TIMESTAMP=$(date +"%Y%m%d_%H%M%S")
TARGET_FILE="${DESTINATION}/users_backup_${TIMESTAMP}.txt"

mkdir -p "$DESTINATION"

cp "$SOURCE_FILE" "$TARGET_FILE" 2> /dev/stderr

if [ $? -eq 0 ]; then
  echo "Backup completed successfully: $TARGET_FILE"
else
  echo "Backup failed" >&2
fi

What Improved?

  • Parameterised paths. Explicit variables (SOURCE_FILE, DESTINATION) make the script self-documenting and simpler to adjust for different environments.
  • Timestamped artefacts. TIMESTAMP prevents overwriting previous backups and supports historical audits.
  • Resilient setup. mkdir -p prepares the destination if it is missing, enabling first-run success.
  • Error-channel separation. Redirecting cp errors to stderr ensures failure messages reach monitoring systems, while success messages stay on stdout.

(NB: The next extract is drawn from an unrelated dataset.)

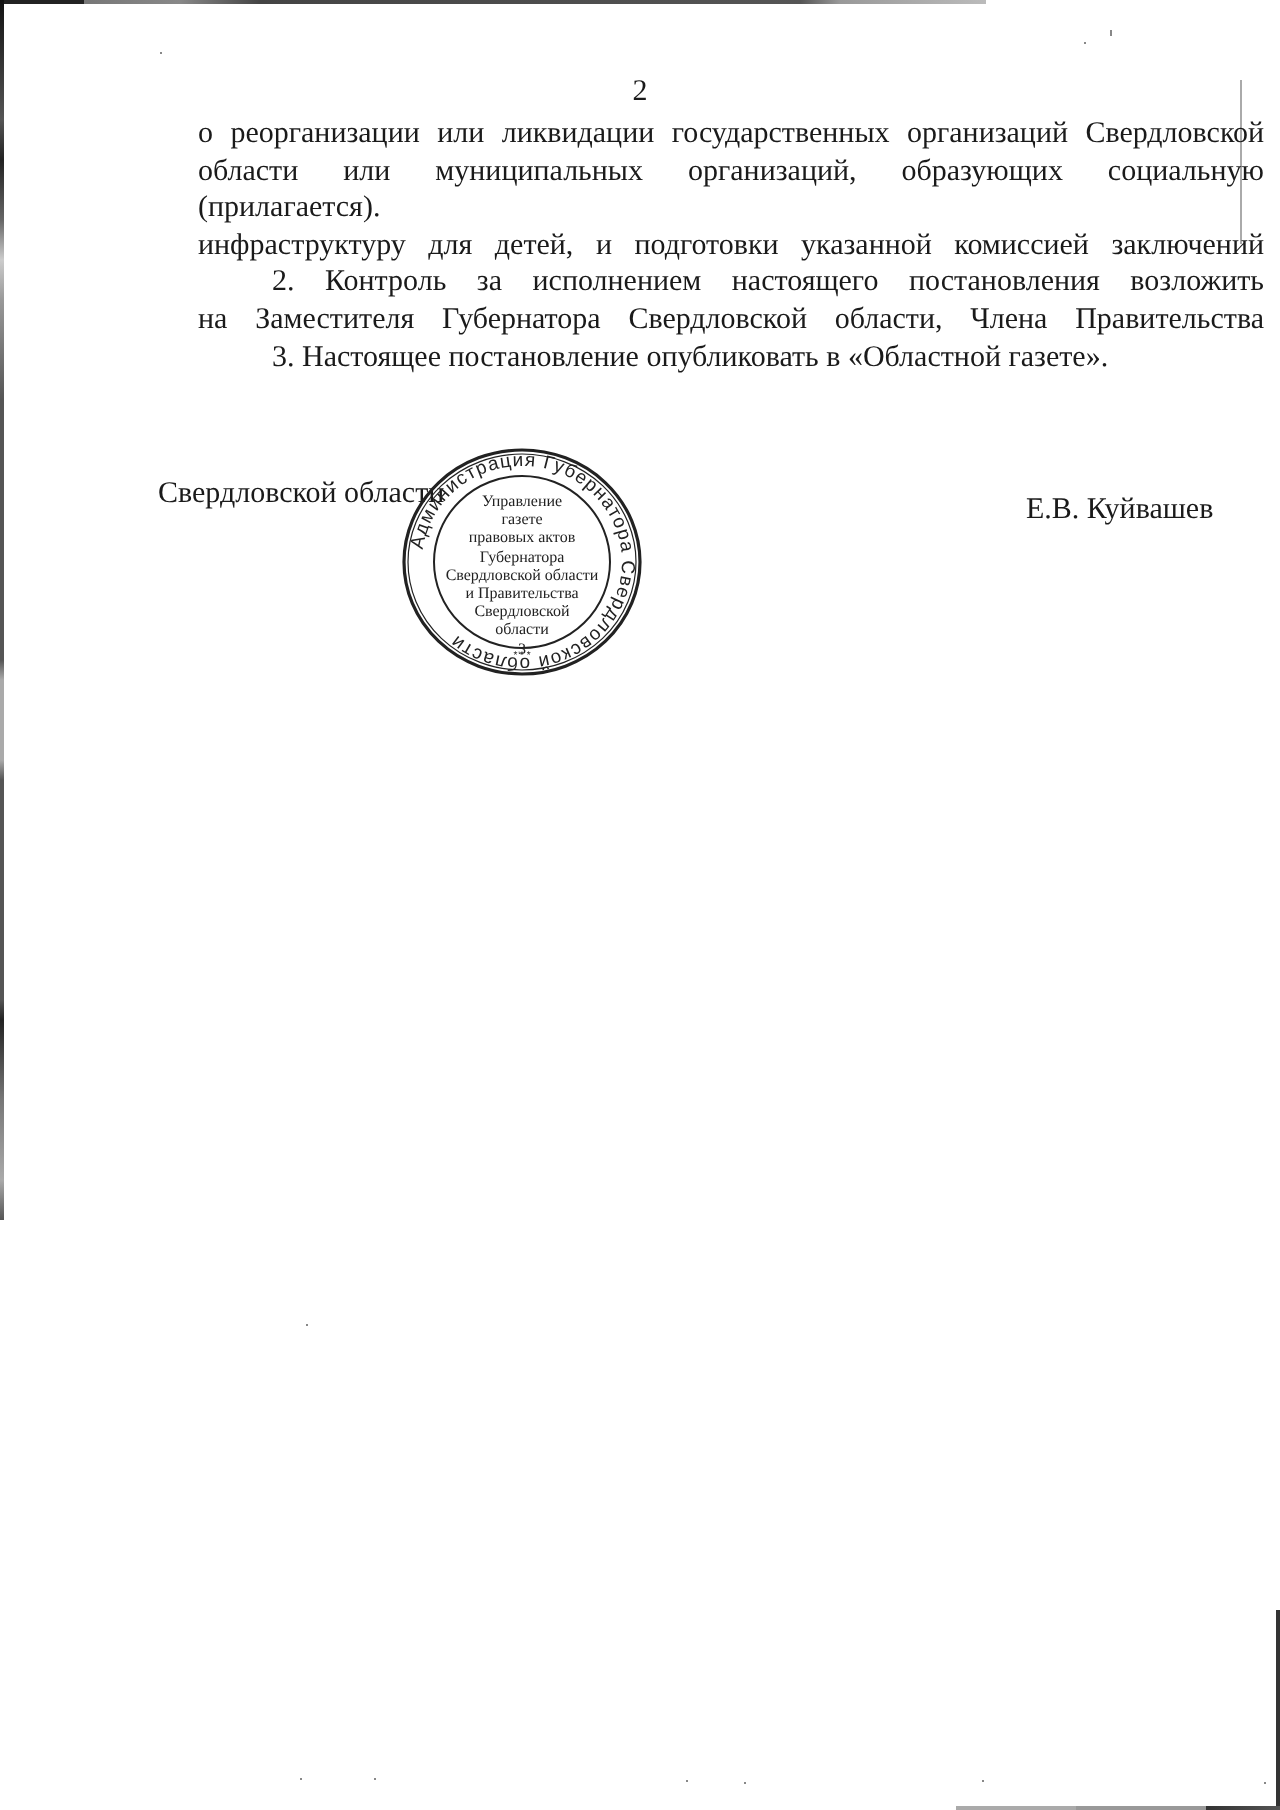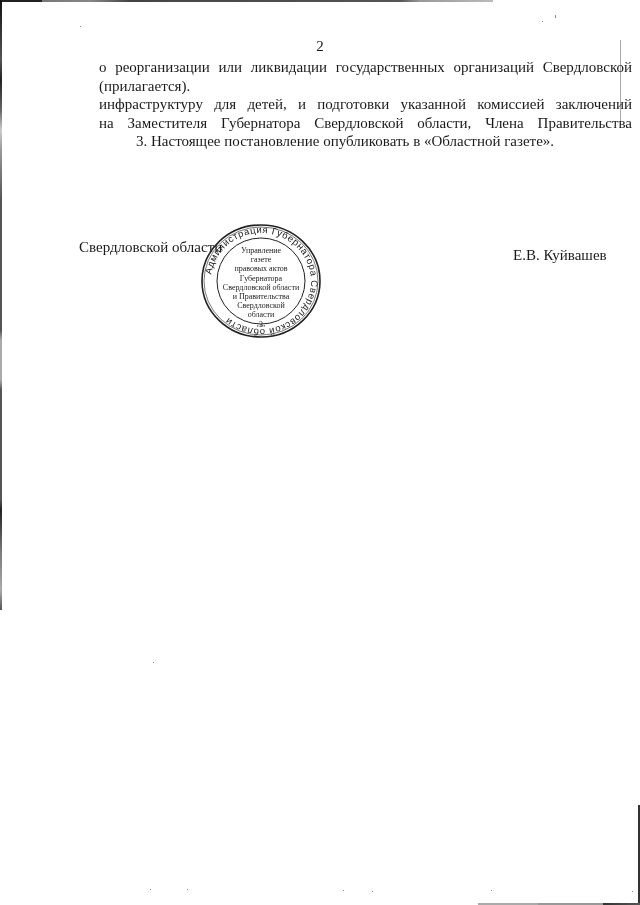"области или муниципальных организаций," p.para { html: none -> <p>области или муниципальных организаций, образующих социальную</p> }
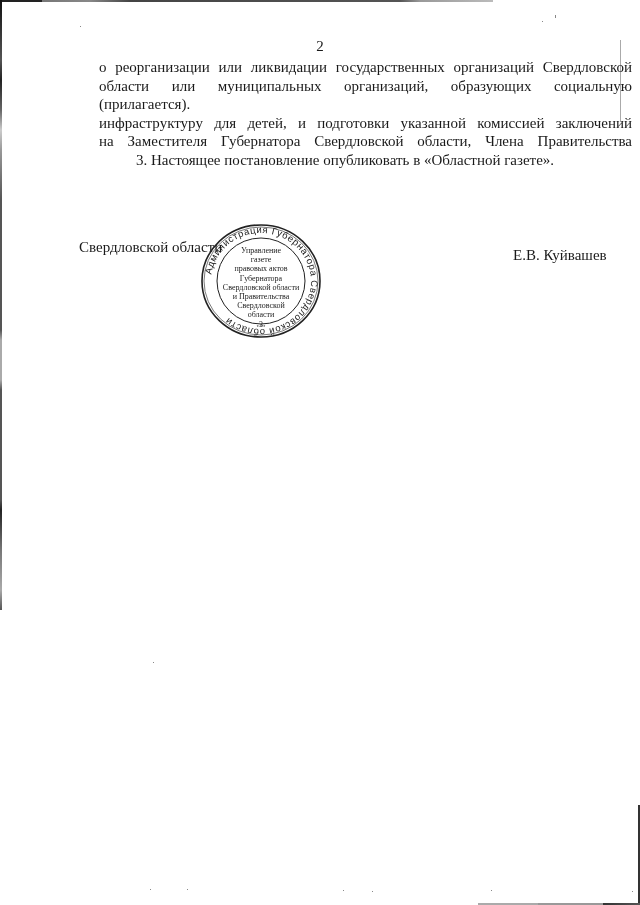"2. Контроль за исполнением настоящего" p.para { html: none -> <p>2. Контроль за исполнением настоящего постановления возложить</p> }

Opportunities for Further Hardening

Even this improved script leaves room for best practices that every security-minded engineer should consider:

  • Inline command evaluation. Replace the manual $? test with if cp "$SOURCE_FILE" "$TARGET_FILE"; then … fi to tie success logic directly to the copy command and exit early on failure.
  • Retention policy. Add a rotation routine (find + -mtime, or logrotate) so backup files do not consume unlimited disk space.
  • Concurrency guard. Introduce a lock file or use flock to prevent overlapping runs that could corrupt results.
  • Integrity checks. Generate SHA-256 hashes for archived copies and store them in a tamper-resistant location to detect illicit modifications.
  • Redundant storage. Sync the backup to at least one additional system—even better, to multiple providers across jurisdictions—to mitigate local disasters.

Key Takeaways

  • Foundational Bash features—shebangs, exit codes, and conditionals—form the backbone of automation and must be mastered before tackling advanced workflows.
  • Clear variable names and defensive directory creation dramatically improve a script’s readability and resilience.
  • Simple improvements such as log separation, rotation policies, and mutual exclusion safeguards deliver outsized benefits for operational stability.
  • Scripting is not merely a quick hack; when engineered thoughtfully, it becomes a trustworthy layer in the cybersecurity toolkit.

Armed with this analysis, new members of Dharma’s automation team can reason about existing scripts, communicate risks, and plan incremental upgrades. The next part of the series will build upon these fundamentals to incorporate logging, argument parsing, and more sophisticated security checks.